Настя кивнула. Странно, но слёз не было. Только пустота внутри — огромная, ледяная.

— Хорошо, — сказала она. — Я завтра заберу вещи и уеду.

— Настя...

— Не надо. Спасибо, что хоть сейчас сказал честно.

Она развернулась, пошла в спальню. Закрыла дверь, легла на кровать, не раздеваясь. Лежала и смотрела в потолок. За стеной слышалось, как Даниил ходит по кухне — открывает холодильник, гремит посудой. Потом всё стихло.

Утром Настя проснулась рано. Собрала вещи в два чемодана — много у неё и не было. Одежда, косметика, документы, несколько книг.
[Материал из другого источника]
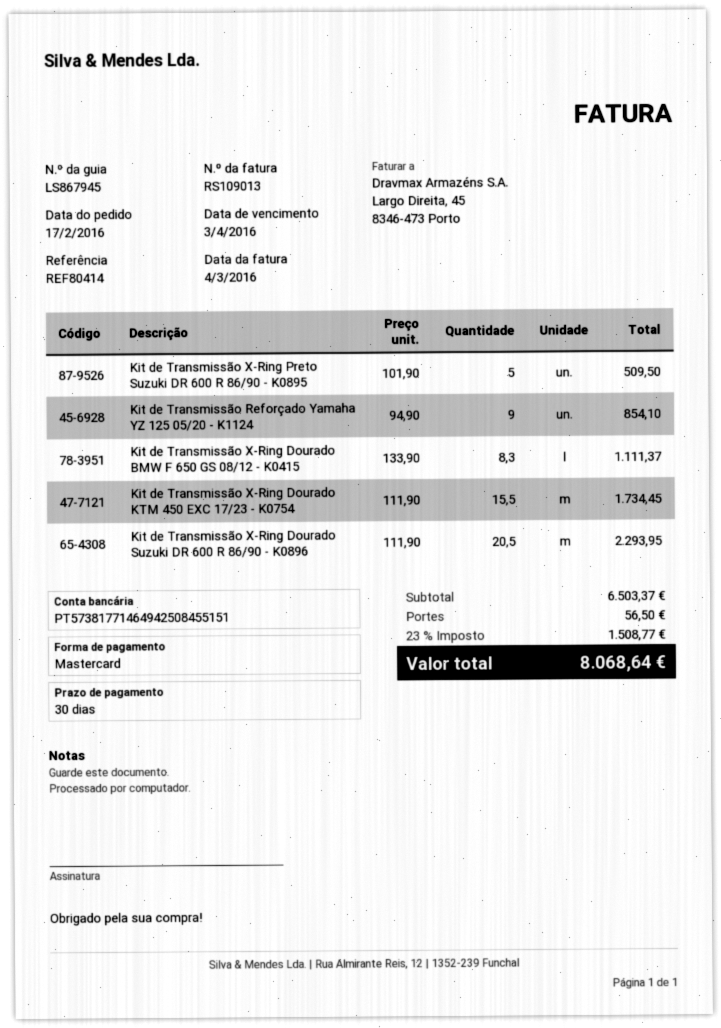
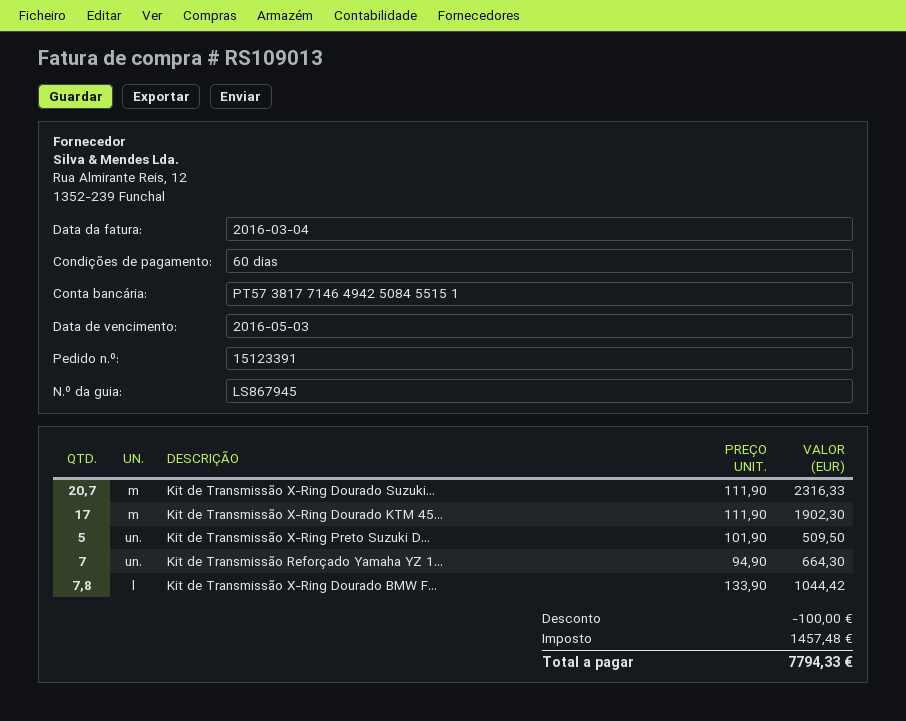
payment terms: 30 days -> 60 days
due date: 2016-04-03 -> 2016-05-03
Kit de Transmissão Reforçado Yamaha YZ 125 05/20 - K1124: 9 x 94.90 = 854.10 -> 7 x 94.90 = 664.30
Kit de Transmissão X-Ring Dourado BMW F 650 GS 08/12 - K0415: 8.3 x 133.90 = 1111.37 -> 7.8 x 133.90 = 1044.42
Kit de Transmissão X-Ring Dourado KTM 450 EXC 17/23 - K0754: 15.5 x 111.90 = 1734.45 -> 17 x 111.90 = 1902.30
Kit de Transmissão X-Ring Dourado Suzuki DR 600 R 86/90 - K0896: 20.5 x 111.90 = 2293.95 -> 20.7 x 111.90 = 2316.33
discount: none -> 100.00
shipping: 56.50 -> none
tax: 1508.77 -> 1457.48
total: 8068.64 -> 7794.33

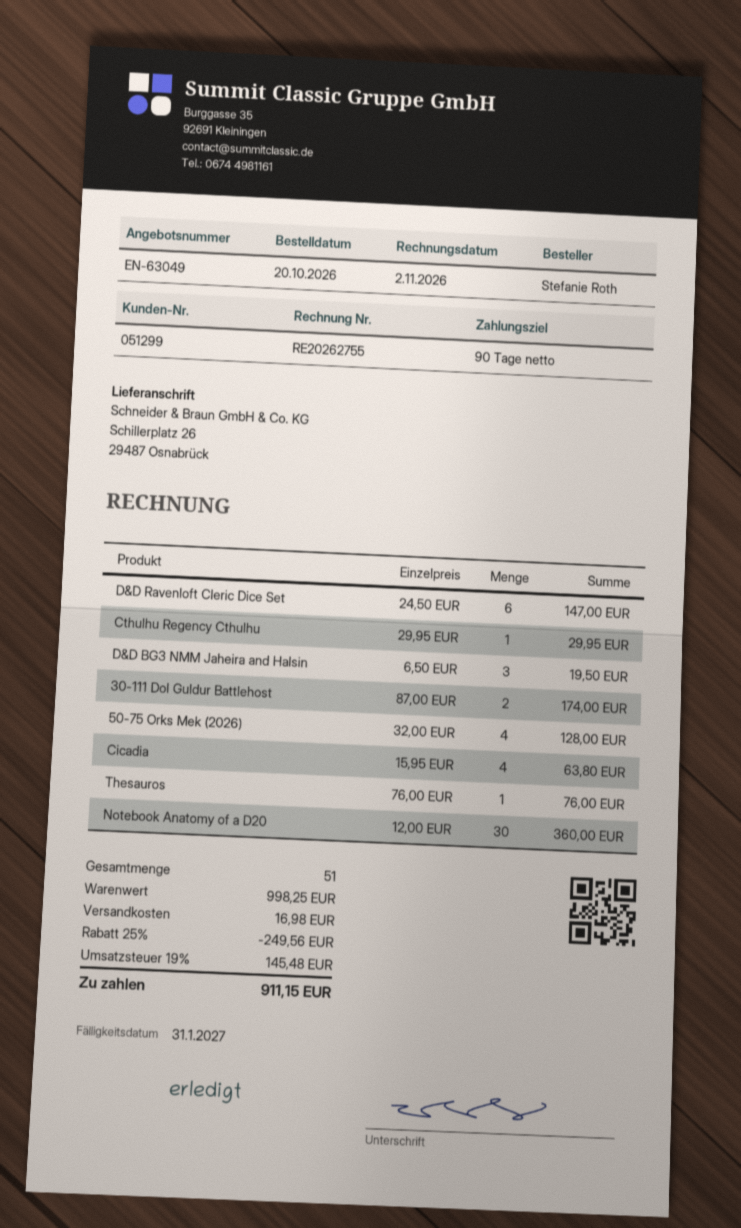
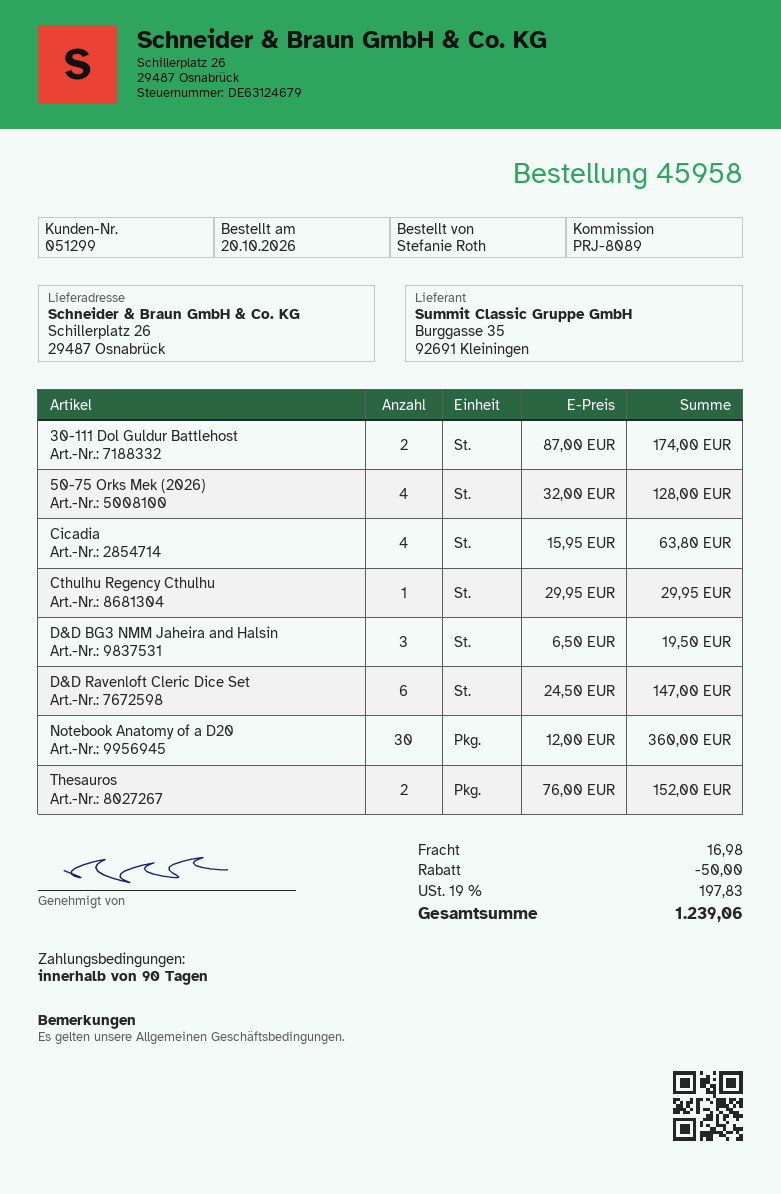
Thesauros: 1 x 76.00 = 76.00 -> 2 x 76.00 = 152.00
discount: 249.56 -> 50.00
tax: 19% = 145.48 -> 19% = 197.83
total: 911.15 -> 1239.06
Всё остальное — не её. Не нужно.

Даниил ещё спал. Тамара Ефимовна тоже не вышла из своей комнаты. Настя оставила ключи на тумбочке в прихожей, написала короткую записку: «Забираю свои вещи. Больше не побеспокою».

Вызвала такси, вынесла чемоданы. Шофёр — мужчина лет пятидесяти с добрым лицом — помог загрузить их в багажник.

— Куда едем? — спросил он.

Настя достала телефон, нашла номер подруги Оксаны. Та ещё с магазина, единственная, кто не отвернулся после свадьбы. Написала: «Можно к тебе на пару дней?»

Ответ пришёл моментально: «Конечно! Адрес помнишь? Жду».

— На Семафорную, — сказала Настя водителю. — Дом двенадцать.

Машина тронулась. Настя обернулась — посмотрела на высотку, где прожила год. Окна их квартиры на седьмом этаже. Одно светилось — наверное, Даниил проснулся.

Она отвернулась. Достала из сумки телефон, открыла фотографии. Их совместные снимки — на свадьбе, в отпуске, просто дома. Удалила все. Одну за другой. Методично, спокойно.

— Тяжело? — спросил водитель, глядя в зеркало.

— Да, — призналась она. — Но правильно.

Он кивнул, ничего больше не спросил. Просто ехал через просыпающийся город — мимо троллейбусов, мимо людей, спешащих на работу, мимо кафе и магазинов. Жизнь продолжалась. Как ни больно — продолжалась.

На Семафорной Оксана встретила её у подъезда — в халате, с чашкой кофе, с распахнутыми объятиями.

— Проходи, деревенская, — сказала она с усмешкой. — Покажу, как живут настоящие колхозницы.

Настя усмехнулась сквозь подступившие слёзы. И впервые за долгое время почувствовала — здесь её не судят. Здесь ей рады. Просто так. Просто потому что она есть.

Чемоданы остались в прихожей. Оксана усадила её на кухне, налила кофе.

— Рассказывай, — велела она.

И Настя рассказала. Всё. От начала до конца. Говорила и плакала, а Оксана слушала, кивала, наливала ещё кофе. И не говорила «я же предупреждала» или «так тебе и надо». Просто была рядом.

А за окном разгорался новый день. И Настя вдруг поняла — да, больно. Да, страшно. Но впервые за год она чувствовала себя свободной. Не колхозницей. Не чужой. Просто собой.

И этого было достаточно.

Спустя месяц Настя подала на развод и жила свою прекрасную жизнь.